Those issues lie at the heart of the two new studies, which look at the links between activity and longevity from distinct but intersecting angles. The first of the studies, published this month in JAMA Network Open, centered on steps. Most of us are familiar with daily step counts as an activity goal, since our phones, smart watches and other activity trackers typically prompt us to take a certain number of steps every day, often 10,000. But as I have written before, current science does not show that we require 10,000 steps for health or longevity.
Researchers from the University of Massachusetts at Amherst, the C.D.C. and other institutions wondered if, instead, smaller step totals might be related to longer lives. So, they turned to data gathered in recent years for a large, ongoing study of health and heart disease in middle-aged men and women. Most of the participants had joined the study about 10 years earlier, when they were in their 40s. At the time, they completed medical tests and wore an activity tracker to count their steps every day for a week.
Now, the researchers pulled records for 2,110 of the participants and checked their names against death registries. They found that 72 participants had passed away in the intervening decade, a relatively small number but not surprising given the people’s relative youth. But the scientists also noticed a strong association with step counts and mortality.

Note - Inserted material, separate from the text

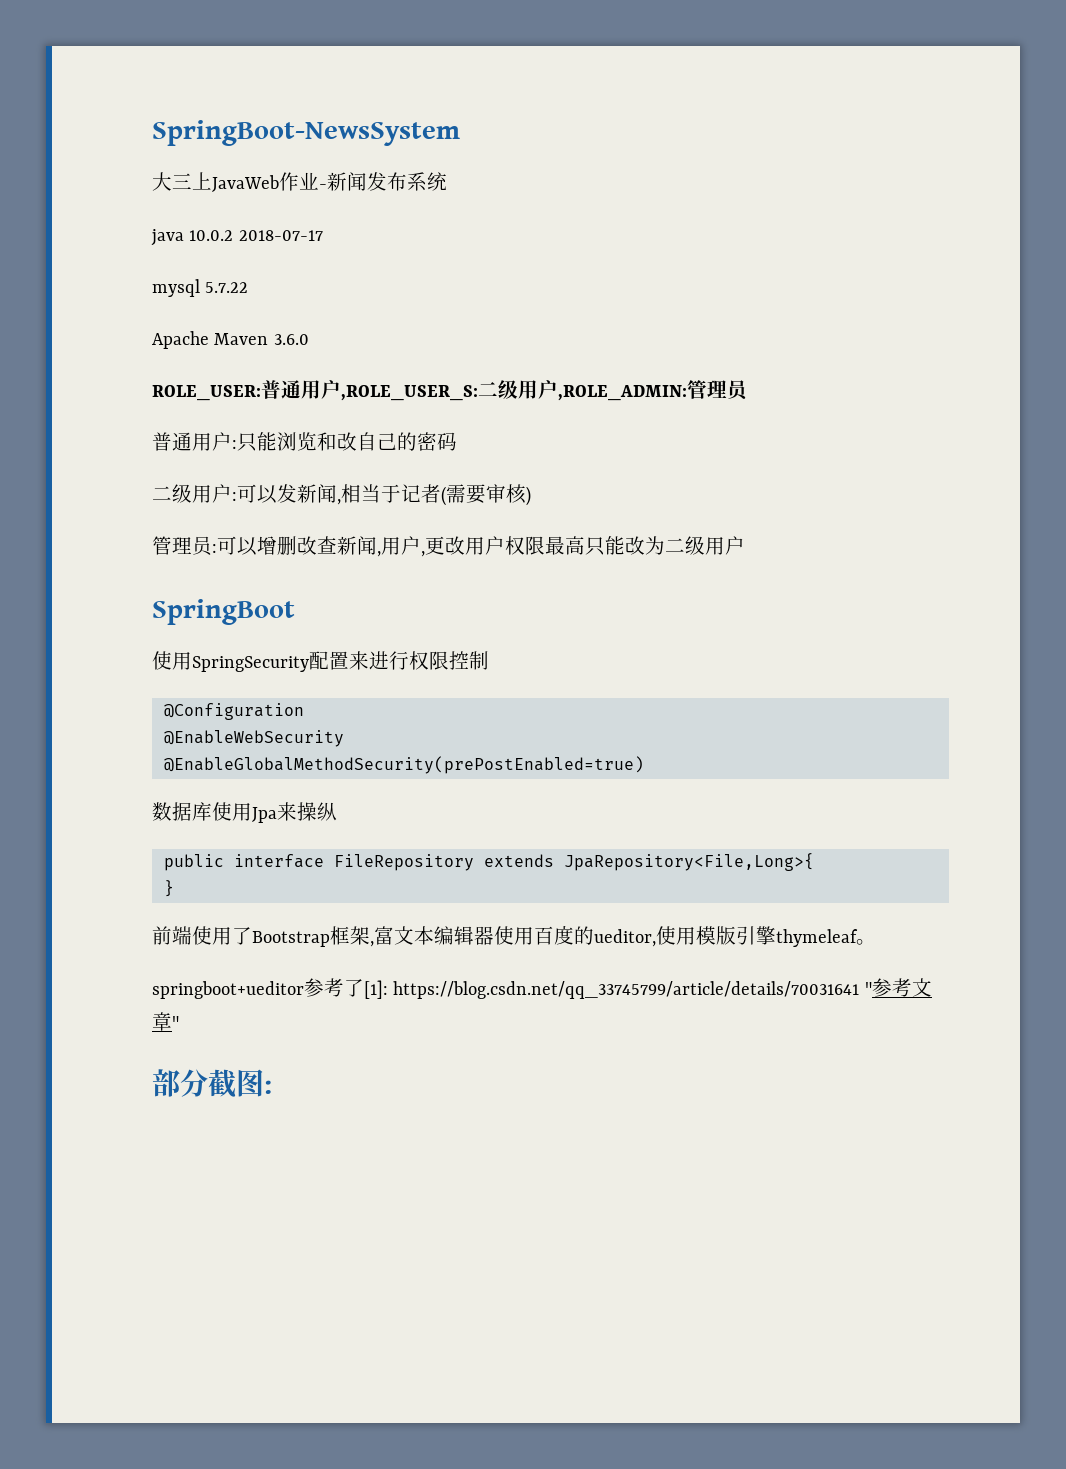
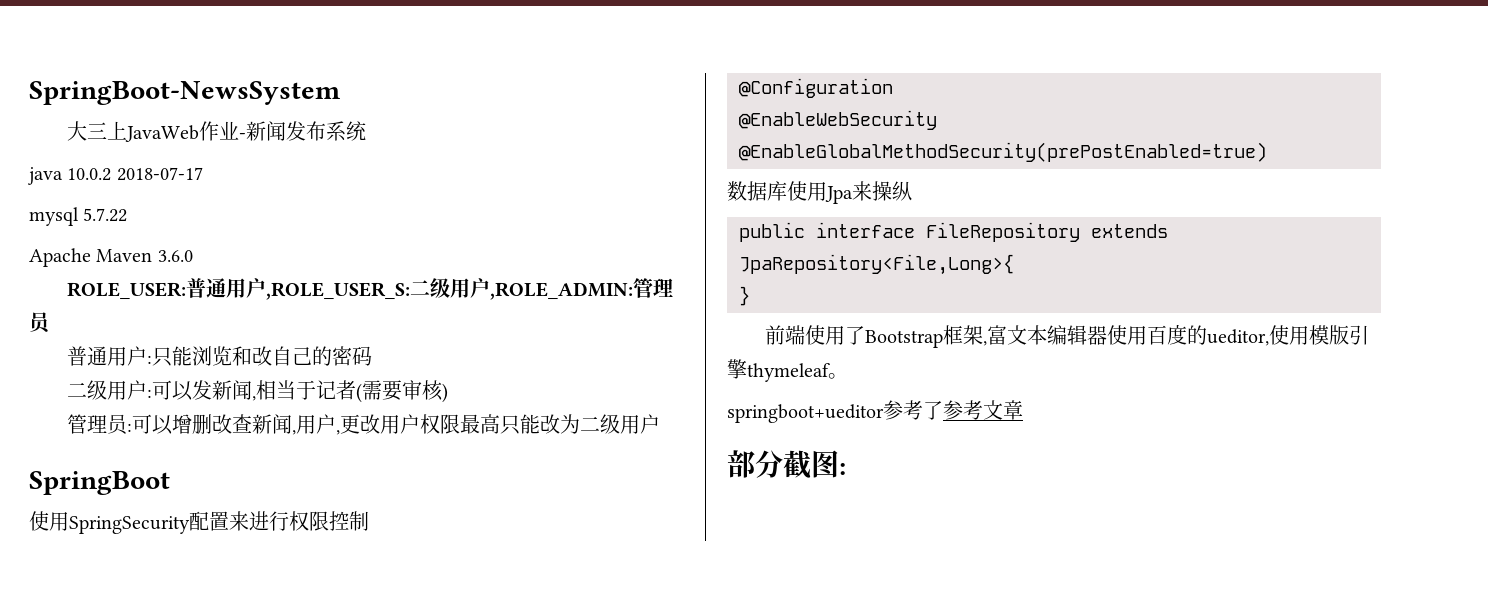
[364,980,872,999] [1]: https://blog.csdn.net/qq_33745799/article/details/70031641 " -> (943, 410) none
[172,1016,179,1029] " -> (1023, 410) none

Those men and women accumulating at least 7,000 daily steps when they joined the study were about 50 percent less likely to have died since than those who took fewer than 7,000 steps, and the mortality risks continued to drop as people’s step totals rose, reaching as high as 70 percent less chance of early death among those taking more than 9,000 steps.
But at 10,000 steps, the benefits leveled off. “There was a point of diminishing returns,” said Amanda Paluch, an assistant professor of kinesiology at the University of Massachusetts Amherst, who led the new study. People taking more than 10,000 steps per day, even plenty more, rarely outlived those taking at least 7,000.
Helpfully, the second study, which was published in August in Mayo Clinic Proceedings, settled on broadly similar activity levels as best bets for long life. This study involved data from the decades-long Copenhagen City Heart Study, which has recruited tens of thousands of Danish adults since the 1970s and asked them how many hours each week they play sports or exercise, including cycling (wildly popular in Copenhagen), tennis, jogging, swimming, handball, weight lifting, badminton, soccer and others.